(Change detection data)
########

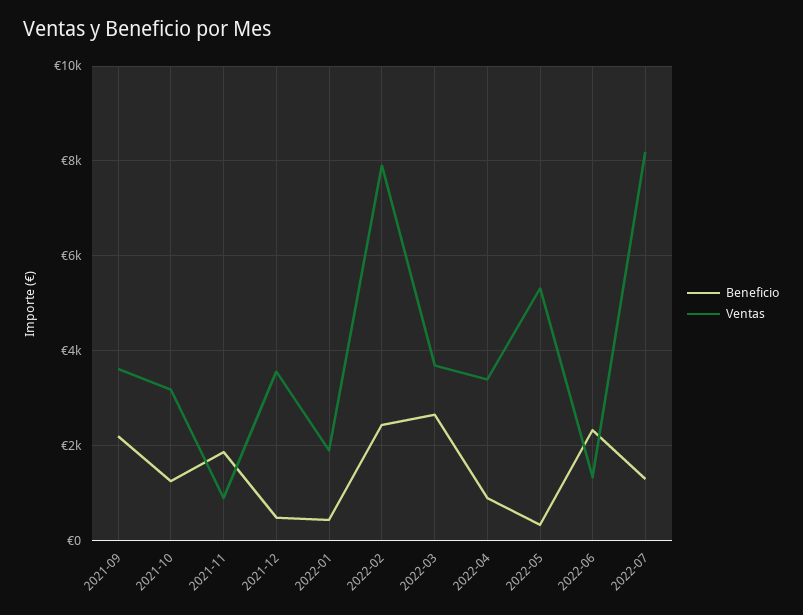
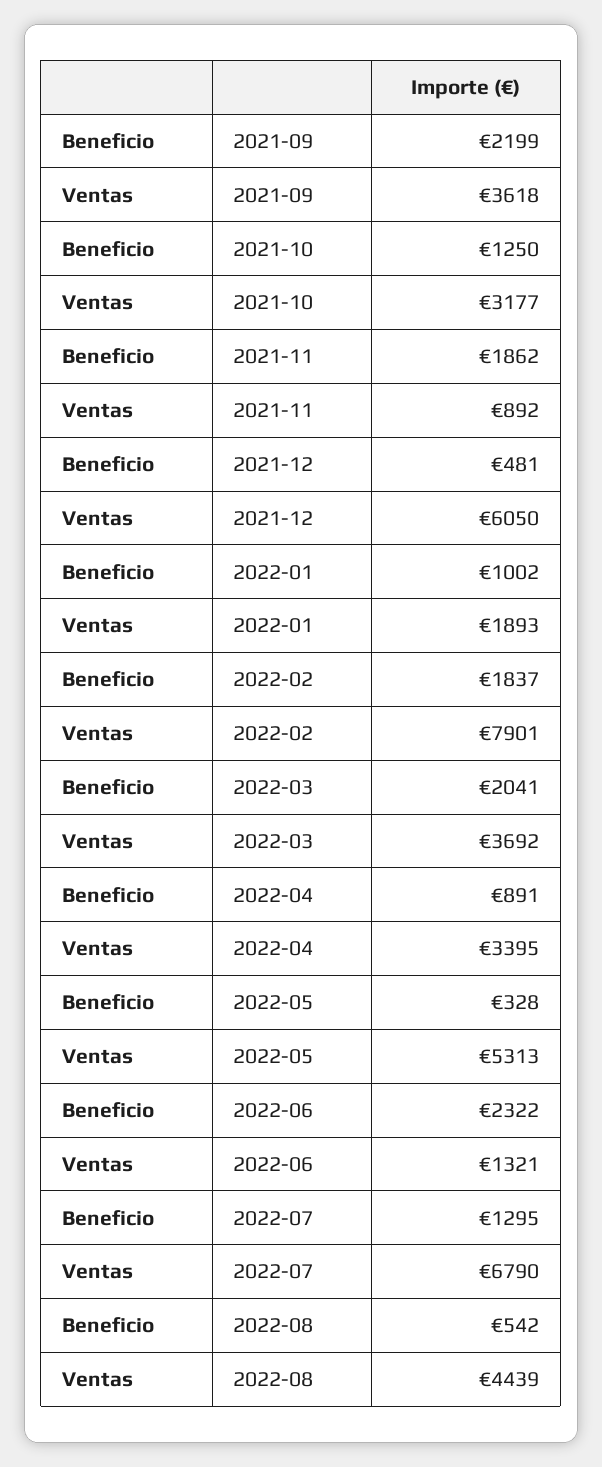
Ventas, 2021-12: 3600 -> 6050
Beneficio, 2022-01: 400 -> 1002
Beneficio, 2022-02: 2400 -> 1837
Beneficio, 2022-03: 2600 -> 2041
Ventas, 2022-07: 8200 -> 6790
Beneficio, 2022-08: none -> 542
Ventas, 2022-08: none -> 4439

########

§ **AIM OF THE EXERCISE**: Starting with the line that contains "Beneficio, 2022-02: 2400 -> 1837", print every line through the end of the entries above exactly as written, both boundary lines included, and nothing else.

§ **RESPONSE AREA**:
Beneficio, 2022-02: 2400 -> 1837
Beneficio, 2022-03: 2600 -> 2041
Ventas, 2022-07: 8200 -> 6790
Beneficio, 2022-08: none -> 542
Ventas, 2022-08: none -> 4439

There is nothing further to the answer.